In a 2010 article published in the Virginia Tax Review, Professors Joshua Blank and Daniel Levin analyzed 782 press releases issued by the Tax Division between 2003 and 2009 announcing civil or criminal enforcement events. Blank and Levin concluded that the Tax Division issued 58% more press releases between February 1 and April 15 than the rest of the year; 71% more between March 1 and April 15 than the rest of the year; and a whopping 128% more between April 1 and April 15 than the rest of the year.
While some of the increase may be driven by enforcement efforts tied to the impending expiration of the statute of limitations, which runs 6 years from the date the return was filed, Blank and Levin persuasively argue that the significant uptick in press activity is a deliberate effort to encourage compliance and deter potential violations. But are taxpayers more likely to comply with their obligations if they are bombarded with news that the government is actively enforcing the tax laws?

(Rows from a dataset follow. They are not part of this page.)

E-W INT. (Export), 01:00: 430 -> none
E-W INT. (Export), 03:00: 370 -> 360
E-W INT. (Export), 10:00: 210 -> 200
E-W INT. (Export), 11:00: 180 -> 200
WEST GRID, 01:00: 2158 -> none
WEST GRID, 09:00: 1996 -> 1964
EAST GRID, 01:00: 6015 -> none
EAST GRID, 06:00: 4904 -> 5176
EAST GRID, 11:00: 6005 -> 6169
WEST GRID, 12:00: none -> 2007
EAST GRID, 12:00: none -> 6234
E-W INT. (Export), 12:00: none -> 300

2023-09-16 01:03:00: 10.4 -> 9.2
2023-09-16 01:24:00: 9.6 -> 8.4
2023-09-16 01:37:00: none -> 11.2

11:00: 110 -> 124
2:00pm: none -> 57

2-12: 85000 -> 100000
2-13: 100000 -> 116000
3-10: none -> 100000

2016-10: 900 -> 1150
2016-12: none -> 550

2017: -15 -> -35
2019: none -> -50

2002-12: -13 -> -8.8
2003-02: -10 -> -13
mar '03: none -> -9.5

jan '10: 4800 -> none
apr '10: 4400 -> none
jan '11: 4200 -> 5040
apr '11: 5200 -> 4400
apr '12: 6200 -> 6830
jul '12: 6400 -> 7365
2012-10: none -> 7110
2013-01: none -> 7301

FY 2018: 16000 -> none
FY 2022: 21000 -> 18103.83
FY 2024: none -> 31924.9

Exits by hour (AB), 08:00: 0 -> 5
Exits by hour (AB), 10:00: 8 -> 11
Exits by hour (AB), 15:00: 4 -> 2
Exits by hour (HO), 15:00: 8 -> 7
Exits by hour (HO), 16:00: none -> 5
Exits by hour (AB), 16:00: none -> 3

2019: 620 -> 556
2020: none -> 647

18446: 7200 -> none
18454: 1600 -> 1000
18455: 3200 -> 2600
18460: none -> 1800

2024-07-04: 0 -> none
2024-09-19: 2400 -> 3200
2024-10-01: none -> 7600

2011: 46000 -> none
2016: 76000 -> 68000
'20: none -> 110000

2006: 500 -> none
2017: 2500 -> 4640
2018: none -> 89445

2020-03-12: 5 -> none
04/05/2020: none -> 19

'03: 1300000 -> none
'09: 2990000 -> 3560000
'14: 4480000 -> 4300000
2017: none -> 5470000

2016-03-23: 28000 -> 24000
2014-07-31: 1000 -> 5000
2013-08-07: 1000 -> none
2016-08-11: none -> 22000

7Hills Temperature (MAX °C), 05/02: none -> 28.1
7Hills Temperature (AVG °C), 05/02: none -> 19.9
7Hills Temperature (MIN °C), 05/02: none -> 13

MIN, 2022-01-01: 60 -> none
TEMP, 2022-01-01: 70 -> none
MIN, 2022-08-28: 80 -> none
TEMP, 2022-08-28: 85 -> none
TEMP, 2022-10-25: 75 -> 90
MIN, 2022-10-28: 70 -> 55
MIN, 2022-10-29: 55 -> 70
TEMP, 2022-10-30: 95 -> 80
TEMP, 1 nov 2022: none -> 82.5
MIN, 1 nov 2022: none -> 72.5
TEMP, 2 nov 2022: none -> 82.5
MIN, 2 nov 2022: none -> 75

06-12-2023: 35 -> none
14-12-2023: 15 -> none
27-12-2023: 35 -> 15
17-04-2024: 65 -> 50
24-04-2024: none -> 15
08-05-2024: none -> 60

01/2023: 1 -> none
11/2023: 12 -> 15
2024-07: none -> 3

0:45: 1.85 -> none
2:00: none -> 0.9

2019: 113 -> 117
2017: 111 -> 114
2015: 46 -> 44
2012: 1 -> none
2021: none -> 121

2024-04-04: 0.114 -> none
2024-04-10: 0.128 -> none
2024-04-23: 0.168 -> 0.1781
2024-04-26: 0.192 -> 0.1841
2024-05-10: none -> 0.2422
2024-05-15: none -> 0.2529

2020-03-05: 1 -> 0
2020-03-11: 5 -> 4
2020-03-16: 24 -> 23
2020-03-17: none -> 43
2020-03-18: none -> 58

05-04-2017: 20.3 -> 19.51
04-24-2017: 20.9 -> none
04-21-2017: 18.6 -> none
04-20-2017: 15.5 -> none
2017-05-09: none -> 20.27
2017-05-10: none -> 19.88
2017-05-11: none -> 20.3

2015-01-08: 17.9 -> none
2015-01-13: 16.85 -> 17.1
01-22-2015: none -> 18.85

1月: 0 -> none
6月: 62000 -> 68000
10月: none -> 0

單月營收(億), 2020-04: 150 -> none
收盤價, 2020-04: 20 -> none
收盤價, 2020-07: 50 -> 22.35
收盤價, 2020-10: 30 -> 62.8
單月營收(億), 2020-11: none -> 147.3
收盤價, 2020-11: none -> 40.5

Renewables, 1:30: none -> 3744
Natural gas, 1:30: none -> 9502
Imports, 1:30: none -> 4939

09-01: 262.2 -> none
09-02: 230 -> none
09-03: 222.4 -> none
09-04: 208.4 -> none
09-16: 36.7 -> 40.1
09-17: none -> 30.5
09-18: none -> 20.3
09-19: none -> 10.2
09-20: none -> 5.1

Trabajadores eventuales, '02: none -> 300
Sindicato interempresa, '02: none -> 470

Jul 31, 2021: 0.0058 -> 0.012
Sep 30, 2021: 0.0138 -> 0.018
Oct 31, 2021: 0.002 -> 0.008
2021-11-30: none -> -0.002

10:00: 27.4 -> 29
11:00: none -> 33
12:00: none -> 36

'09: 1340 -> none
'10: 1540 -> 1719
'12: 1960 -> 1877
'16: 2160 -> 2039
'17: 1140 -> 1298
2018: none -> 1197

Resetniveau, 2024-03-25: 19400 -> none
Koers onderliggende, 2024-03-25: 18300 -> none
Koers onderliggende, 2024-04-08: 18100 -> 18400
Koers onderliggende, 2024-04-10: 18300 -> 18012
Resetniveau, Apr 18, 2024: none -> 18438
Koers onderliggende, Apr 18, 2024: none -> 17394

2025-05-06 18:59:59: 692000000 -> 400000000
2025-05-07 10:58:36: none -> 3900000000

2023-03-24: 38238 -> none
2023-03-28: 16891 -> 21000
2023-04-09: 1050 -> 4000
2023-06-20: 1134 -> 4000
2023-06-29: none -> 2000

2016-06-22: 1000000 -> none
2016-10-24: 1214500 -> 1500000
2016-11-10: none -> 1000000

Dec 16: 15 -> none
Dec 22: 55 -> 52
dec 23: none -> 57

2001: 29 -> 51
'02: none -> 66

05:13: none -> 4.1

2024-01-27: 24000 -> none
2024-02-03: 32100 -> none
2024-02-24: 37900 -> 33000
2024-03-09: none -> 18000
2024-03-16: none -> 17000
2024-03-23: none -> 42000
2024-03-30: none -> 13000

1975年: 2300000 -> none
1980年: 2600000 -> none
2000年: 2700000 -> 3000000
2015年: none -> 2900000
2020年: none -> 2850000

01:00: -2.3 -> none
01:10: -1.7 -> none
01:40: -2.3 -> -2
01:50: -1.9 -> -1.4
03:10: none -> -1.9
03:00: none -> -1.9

The answer likely depends on the nature of the press coverage generated.
Assuming the vast majority of taxpayers fully intend to comply with their obligations voluntarily and that some inveterate tax cheats will engage in misconduct even if there is a widespread perception that the IRS aggressively pursues and punishes violators, the deterrent effect of the IRS’s press campaign will fall on a relatively small percentage of taxpayers who make a cost-benefit assessment of whether to comply with their obligations. If the press coverage conveys the impression that the government is aggressively enforcing the tax laws, it may well deter these potential tax violators and thereby enhance voluntary compliance. If, on the other hand, the heightened press activity surrounding April 15 creates a perception that only egregious tax cheats are caught and punished, average citizens might think it is unlikely that comparatively minor infractions will be detected or prosecuted. Indeed, other research suggests that the certainty of being caught serves as a greater deterrent than the sanctions imposed.
Finally, Professors Blank and Levin question whether the government should engage in a strategy of creating the misimpression of widespread enforcement. While that may be an interesting moral question to ponder, given its limited resources, the government is often left with no choice but to leverage its enforcement budget through widespread publicity of relatively few prosecutions.